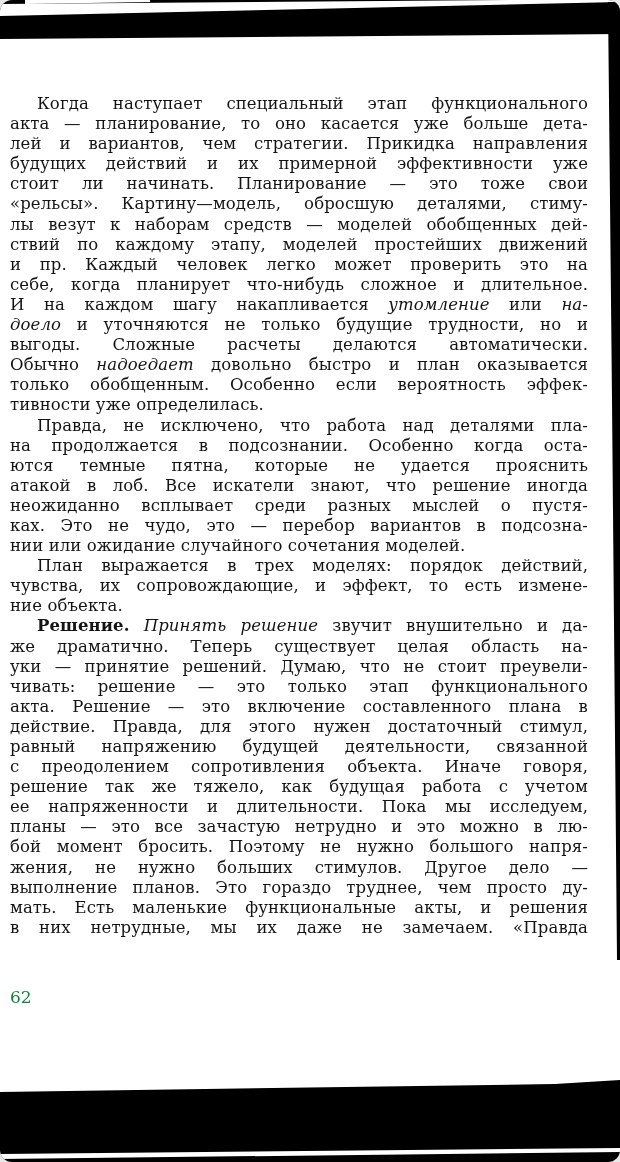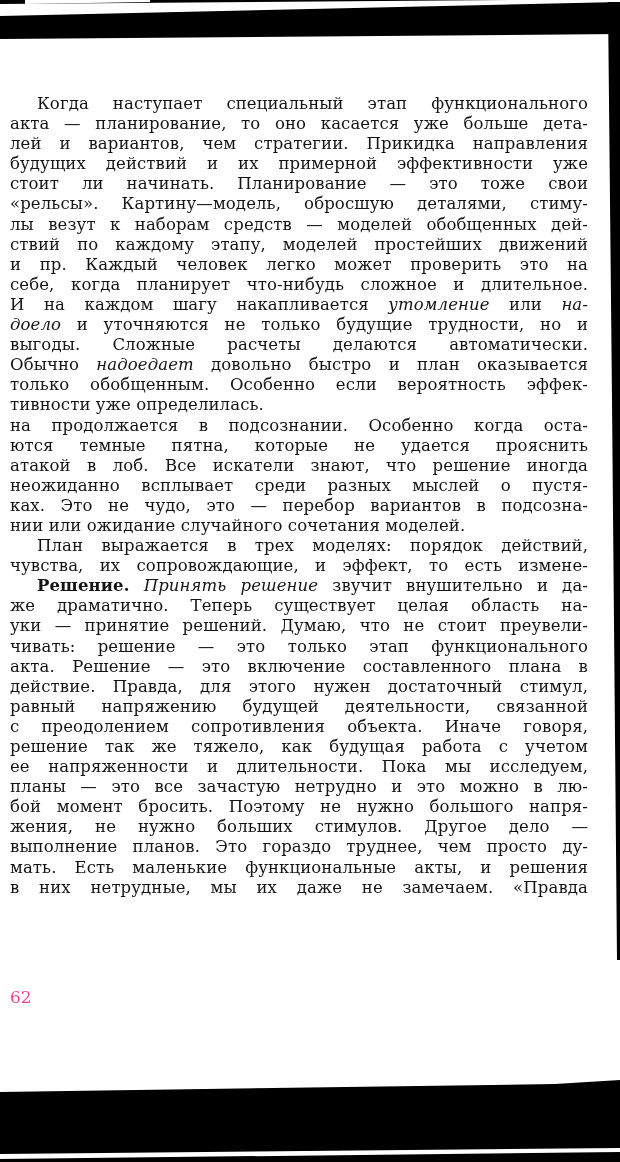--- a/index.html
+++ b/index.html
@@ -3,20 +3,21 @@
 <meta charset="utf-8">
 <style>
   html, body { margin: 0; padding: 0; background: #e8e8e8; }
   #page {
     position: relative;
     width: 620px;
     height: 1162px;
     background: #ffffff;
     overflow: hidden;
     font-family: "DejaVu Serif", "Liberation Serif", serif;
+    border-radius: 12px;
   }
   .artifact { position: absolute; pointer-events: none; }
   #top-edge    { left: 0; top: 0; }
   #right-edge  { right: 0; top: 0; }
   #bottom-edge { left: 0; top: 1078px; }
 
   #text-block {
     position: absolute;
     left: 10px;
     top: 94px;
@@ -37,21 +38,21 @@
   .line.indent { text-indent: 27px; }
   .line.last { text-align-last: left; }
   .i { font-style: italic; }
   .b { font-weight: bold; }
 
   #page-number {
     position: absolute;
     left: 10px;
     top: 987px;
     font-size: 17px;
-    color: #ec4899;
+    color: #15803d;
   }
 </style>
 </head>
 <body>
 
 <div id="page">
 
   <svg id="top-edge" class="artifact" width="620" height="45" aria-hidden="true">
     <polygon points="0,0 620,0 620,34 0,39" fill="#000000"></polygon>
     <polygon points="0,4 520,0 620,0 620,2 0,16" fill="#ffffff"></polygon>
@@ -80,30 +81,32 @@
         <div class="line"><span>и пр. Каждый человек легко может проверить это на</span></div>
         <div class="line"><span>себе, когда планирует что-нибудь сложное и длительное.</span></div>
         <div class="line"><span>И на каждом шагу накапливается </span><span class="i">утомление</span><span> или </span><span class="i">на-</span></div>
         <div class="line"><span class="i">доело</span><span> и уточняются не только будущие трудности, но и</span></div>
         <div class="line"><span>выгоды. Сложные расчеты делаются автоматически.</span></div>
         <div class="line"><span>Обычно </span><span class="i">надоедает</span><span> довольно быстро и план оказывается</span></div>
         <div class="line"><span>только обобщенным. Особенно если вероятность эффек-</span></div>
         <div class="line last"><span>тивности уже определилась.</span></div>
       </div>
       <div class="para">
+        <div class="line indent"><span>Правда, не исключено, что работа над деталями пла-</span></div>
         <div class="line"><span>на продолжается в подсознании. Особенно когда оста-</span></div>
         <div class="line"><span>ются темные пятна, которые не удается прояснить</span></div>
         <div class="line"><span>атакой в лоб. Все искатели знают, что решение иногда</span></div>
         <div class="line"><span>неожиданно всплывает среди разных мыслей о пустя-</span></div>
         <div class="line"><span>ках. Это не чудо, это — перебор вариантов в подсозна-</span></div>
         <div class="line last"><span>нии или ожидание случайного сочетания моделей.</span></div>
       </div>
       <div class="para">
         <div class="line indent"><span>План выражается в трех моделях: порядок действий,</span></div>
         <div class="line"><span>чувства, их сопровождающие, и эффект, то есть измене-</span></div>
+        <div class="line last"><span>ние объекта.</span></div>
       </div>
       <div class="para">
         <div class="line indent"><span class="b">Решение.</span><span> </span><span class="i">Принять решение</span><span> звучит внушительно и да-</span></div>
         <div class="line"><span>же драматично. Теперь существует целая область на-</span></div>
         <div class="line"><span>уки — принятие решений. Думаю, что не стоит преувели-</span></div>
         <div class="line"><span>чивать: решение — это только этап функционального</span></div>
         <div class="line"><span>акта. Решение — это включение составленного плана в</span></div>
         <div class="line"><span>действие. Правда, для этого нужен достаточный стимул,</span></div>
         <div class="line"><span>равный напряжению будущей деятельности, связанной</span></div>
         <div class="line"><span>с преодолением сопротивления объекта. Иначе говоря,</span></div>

◇ ◇ ◇ ◇ ◇ ◇ ◇

* TASK TO CARRY OUT *
Set down every record above exactly as it stands, but skip the pictures.

* REPLY TO THE EXERCISE *
--- a/index.html
+++ b/index.html
@@ -3,20 +3,21 @@
 <meta charset="utf-8">
 <style>
   html, body { margin: 0; padding: 0; background: #e8e8e8; }
   #page {
     position: relative;
     width: 620px;
     height: 1162px;
     background: #ffffff;
     overflow: hidden;
     font-family: "DejaVu Serif", "Liberation Serif", serif;
+    border-radius: 12px;
   }
   .artifact { position: absolute; pointer-events: none; }
   #top-edge    { left: 0; top: 0; }
   #right-edge  { right: 0; top: 0; }
   #bottom-edge { left: 0; top: 1078px; }
 
   #text-block {
     position: absolute;
     left: 10px;
     top: 94px;
@@ -37,21 +38,21 @@
   .line.indent { text-indent: 27px; }
   .line.last { text-align-last: left; }
   .i { font-style: italic; }
   .b { font-weight: bold; }
 
   #page-number {
     position: absolute;
     left: 10px;
     top: 987px;
     font-size: 17px;
-    color: #ec4899;
+    color: #15803d;
   }
 </style>
 </head>
 <body>
 
 <div id="page">
 
   <svg id="top-edge" class="artifact" width="620" height="45" aria-hidden="true">
     <polygon points="0,0 620,0 620,34 0,39" fill="#000000"></polygon>
     <polygon points="0,4 520,0 620,0 620,2 0,16" fill="#ffffff"></polygon>
@@ -80,30 +81,32 @@
         <div class="line"><span>и пр. Каждый человек легко может проверить это на</span></div>
         <div class="line"><span>себе, когда планирует что-нибудь сложное и длительное.</span></div>
         <div class="line"><span>И на каждом шагу накапливается </span><span class="i">утомление</span><span> или </span><span class="i">на-</span></div>
         <div class="line"><span class="i">доело</span><span> и уточняются не только будущие трудности, но и</span></div>
         <div class="line"><span>выгоды. Сложные расчеты делаются автоматически.</span></div>
         <div class="line"><span>Обычно </span><span class="i">надоедает</span><span> довольно быстро и план оказывается</span></div>
         <div class="line"><span>только обобщенным. Особенно если вероятность эффек-</span></div>
         <div class="line last"><span>тивности уже определилась.</span></div>
       </div>
       <div class="para">
+        <div class="line indent"><span>Правда, не исключено, что работа над деталями пла-</span></div>
         <div class="line"><span>на продолжается в подсознании. Особенно когда оста-</span></div>
         <div class="line"><span>ются темные пятна, которые не удается прояснить</span></div>
         <div class="line"><span>атакой в лоб. Все искатели знают, что решение иногда</span></div>
         <div class="line"><span>неожиданно всплывает среди разных мыслей о пустя-</span></div>
         <div class="line"><span>ках. Это не чудо, это — перебор вариантов в подсозна-</span></div>
         <div class="line last"><span>нии или ожидание случайного сочетания моделей.</span></div>
       </div>
       <div class="para">
         <div class="line indent"><span>План выражается в трех моделях: порядок действий,</span></div>
         <div class="line"><span>чувства, их сопровождающие, и эффект, то есть измене-</span></div>
+        <div class="line last"><span>ние объекта.</span></div>
       </div>
       <div class="para">
         <div class="line indent"><span class="b">Решение.</span><span> </span><span class="i">Принять решение</span><span> звучит внушительно и да-</span></div>
         <div class="line"><span>же драматично. Теперь существует целая область на-</span></div>
         <div class="line"><span>уки — принятие решений. Думаю, что не стоит преувели-</span></div>
         <div class="line"><span>чивать: решение — это только этап функционального</span></div>
         <div class="line"><span>акта. Решение — это включение составленного плана в</span></div>
         <div class="line"><span>действие. Правда, для этого нужен достаточный стимул,</span></div>
         <div class="line"><span>равный напряжению будущей деятельности, связанной</span></div>
         <div class="line"><span>с преодолением сопротивления объекта. Иначе говоря,</span></div>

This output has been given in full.